++++ Source material ++++
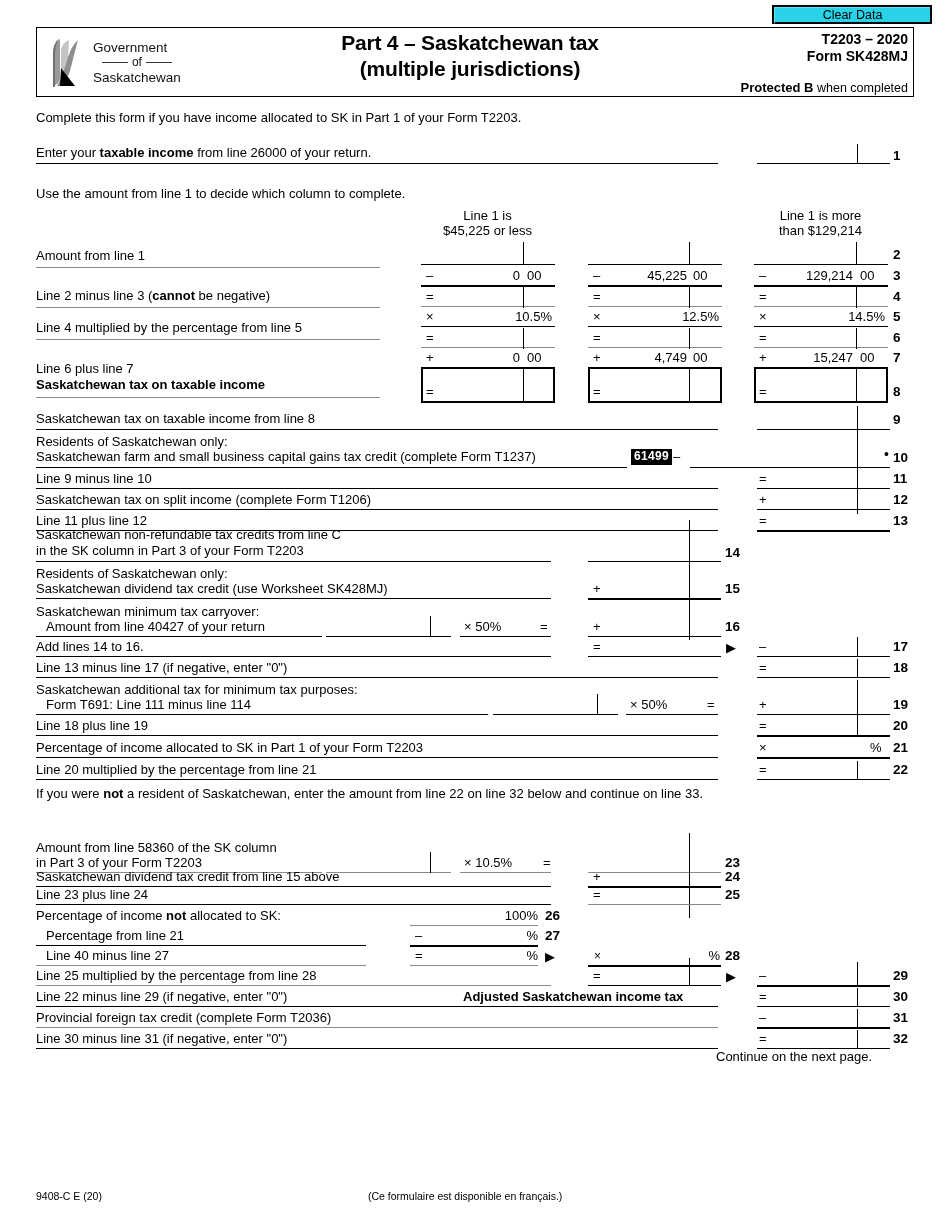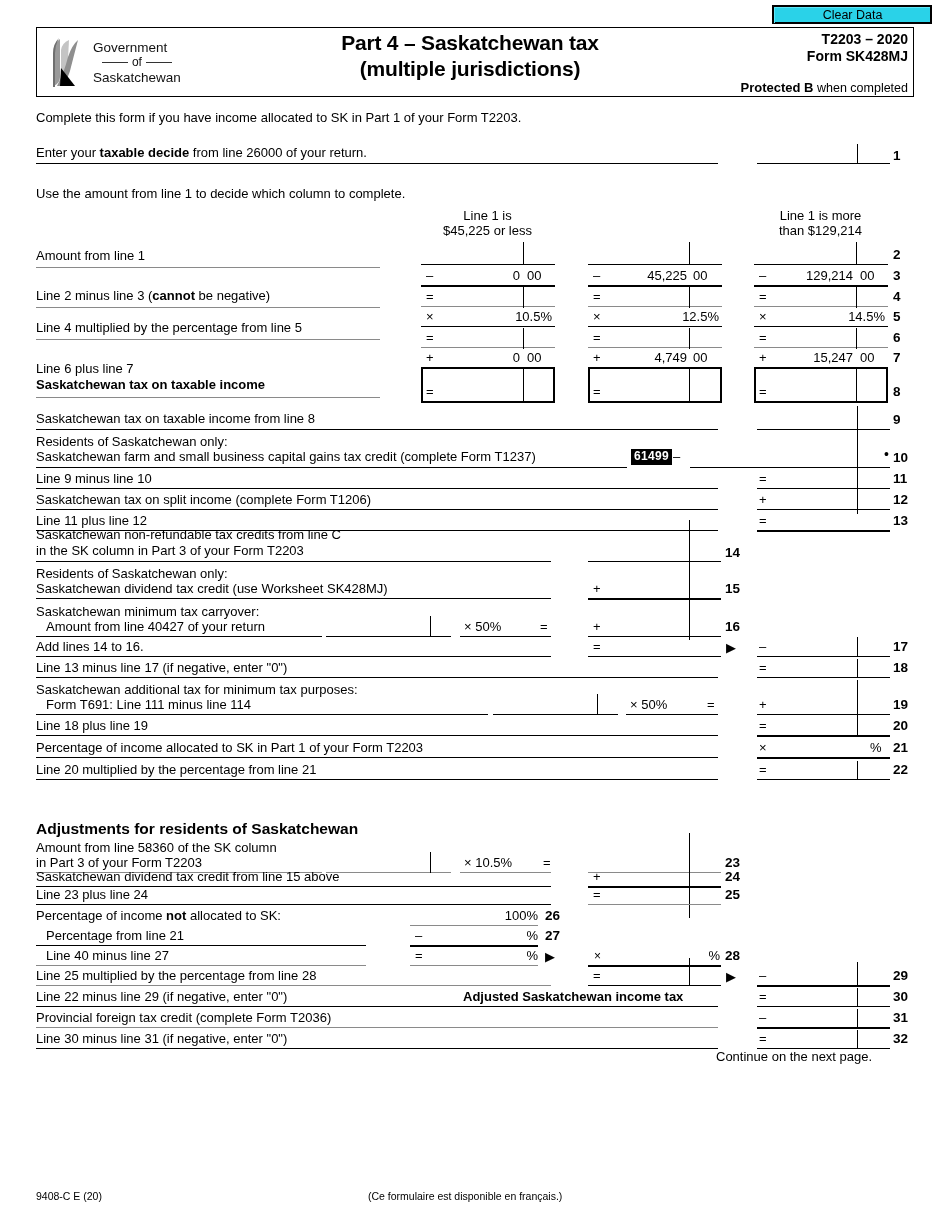--- a/index.html
+++ b/index.html
@@ -116,21 +116,21 @@
     <div class="r1">T2203 – 2020</div>
     <div class="r1">Form SK428MJ</div>
     <div class="prot">
       <b>Protected B</b><span> when completed</span>
     </div>
   </div>
 
   <div class="abs t" style="left:36px;top:110px;">Complete this form if you have income allocated to SK in Part 1 of your Form T2203.</div>
 
   <div class="abs t" style="left:36px;top:145px;">
-    <span>Enter your </span><b>taxable decide</b><span> from line 26000 of your return.</span>
+    <span>Enter your </span><b>taxable income</b><span> from line 26000 of your return.</span>
   </div>
   <div class="abs hl" style="left:36px;top:163px;width:682px;"></div>
   <div class="abs hl" style="left:757px;top:163px;width:133px;"></div>
   <div class="abs vl" style="left:857px;top:144px;height:20px;"></div>
   <div class="abs num" style="left:893px;top:148px;">1</div>
 
   <div class="abs t" style="left:36px;top:186px;">Use the amount from line 1 to decide which column to complete.</div>
 
   <div class="abs t ctr" style="left:420px;top:208px;width:135px;">
     <div>Line 1 is</div>
@@ -335,22 +335,24 @@
   <div class="abs hl thick" style="left:757px;top:757px;width:133px;"></div>
   <div class="abs num" style="left:893px;top:740px;">21</div>
 
   <div class="abs t" style="left:36px;top:762px;">Line 20 multiplied by the percentage from line 21</div>
   <div class="abs t" style="left:759px;top:762px;">=</div>
   <div class="abs hl" style="left:36px;top:779px;width:682px;"></div>
   <div class="abs hl" style="left:757px;top:779px;width:133px;"></div>
   <div class="abs vl" style="left:857px;top:761px;height:19px;"></div>
   <div class="abs num" style="left:893px;top:762px;">22</div>
 
-
-  <div class="abs secthead" style="left:36px;top:820px;">Adjustments for residents of Saskatchewan</div>
+  <div class="abs t" style="left:36px;top:786px;">
+    <span>If you were </span><b>not</b><span> a resident of Saskatchewan, enter the amount from line 22 on line 32 below and continue on line 33.</span>
+  </div>
+
 
   <div class="abs t" style="left:36px;top:840px;">Amount from line 58360 of the SK column</div>
   <div class="abs t" style="left:36px;top:855px;">in Part 3 of your Form T2203</div>
   <div class="abs hl thin" style="left:36px;top:872px;width:286px;"></div>
   <div class="abs hl thin" style="left:326px;top:872px;width:125px;"></div>
   <div class="abs vl" style="left:430px;top:852px;height:21px;"></div>
   <div class="abs t" style="left:464px;top:855px;">×  10.5%</div>
   <div class="abs t" style="left:543px;top:855px;">=</div>
   <div class="abs hl thin" style="left:460px;top:872px;width:91px;"></div>
   <div class="abs hl thin" style="left:588px;top:872px;width:133px;"></div>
++++
» Work to complete
Pictures stay out; everything else in the listing above gets restated word for word.

» Written response
--- a/index.html
+++ b/index.html
@@ -116,21 +116,21 @@
     <div class="r1">T2203 – 2020</div>
     <div class="r1">Form SK428MJ</div>
     <div class="prot">
       <b>Protected B</b><span> when completed</span>
     </div>
   </div>
 
   <div class="abs t" style="left:36px;top:110px;">Complete this form if you have income allocated to SK in Part 1 of your Form T2203.</div>
 
   <div class="abs t" style="left:36px;top:145px;">
-    <span>Enter your </span><b>taxable decide</b><span> from line 26000 of your return.</span>
+    <span>Enter your </span><b>taxable income</b><span> from line 26000 of your return.</span>
   </div>
   <div class="abs hl" style="left:36px;top:163px;width:682px;"></div>
   <div class="abs hl" style="left:757px;top:163px;width:133px;"></div>
   <div class="abs vl" style="left:857px;top:144px;height:20px;"></div>
   <div class="abs num" style="left:893px;top:148px;">1</div>
 
   <div class="abs t" style="left:36px;top:186px;">Use the amount from line 1 to decide which column to complete.</div>
 
   <div class="abs t ctr" style="left:420px;top:208px;width:135px;">
     <div>Line 1 is</div>
@@ -335,22 +335,24 @@
   <div class="abs hl thick" style="left:757px;top:757px;width:133px;"></div>
   <div class="abs num" style="left:893px;top:740px;">21</div>
 
   <div class="abs t" style="left:36px;top:762px;">Line 20 multiplied by the percentage from line 21</div>
   <div class="abs t" style="left:759px;top:762px;">=</div>
   <div class="abs hl" style="left:36px;top:779px;width:682px;"></div>
   <div class="abs hl" style="left:757px;top:779px;width:133px;"></div>
   <div class="abs vl" style="left:857px;top:761px;height:19px;"></div>
   <div class="abs num" style="left:893px;top:762px;">22</div>
 
-
-  <div class="abs secthead" style="left:36px;top:820px;">Adjustments for residents of Saskatchewan</div>
+  <div class="abs t" style="left:36px;top:786px;">
+    <span>If you were </span><b>not</b><span> a resident of Saskatchewan, enter the amount from line 22 on line 32 below and continue on line 33.</span>
+  </div>
+
 
   <div class="abs t" style="left:36px;top:840px;">Amount from line 58360 of the SK column</div>
   <div class="abs t" style="left:36px;top:855px;">in Part 3 of your Form T2203</div>
   <div class="abs hl thin" style="left:36px;top:872px;width:286px;"></div>
   <div class="abs hl thin" style="left:326px;top:872px;width:125px;"></div>
   <div class="abs vl" style="left:430px;top:852px;height:21px;"></div>
   <div class="abs t" style="left:464px;top:855px;">×  10.5%</div>
   <div class="abs t" style="left:543px;top:855px;">=</div>
   <div class="abs hl thin" style="left:460px;top:872px;width:91px;"></div>
   <div class="abs hl thin" style="left:588px;top:872px;width:133px;"></div>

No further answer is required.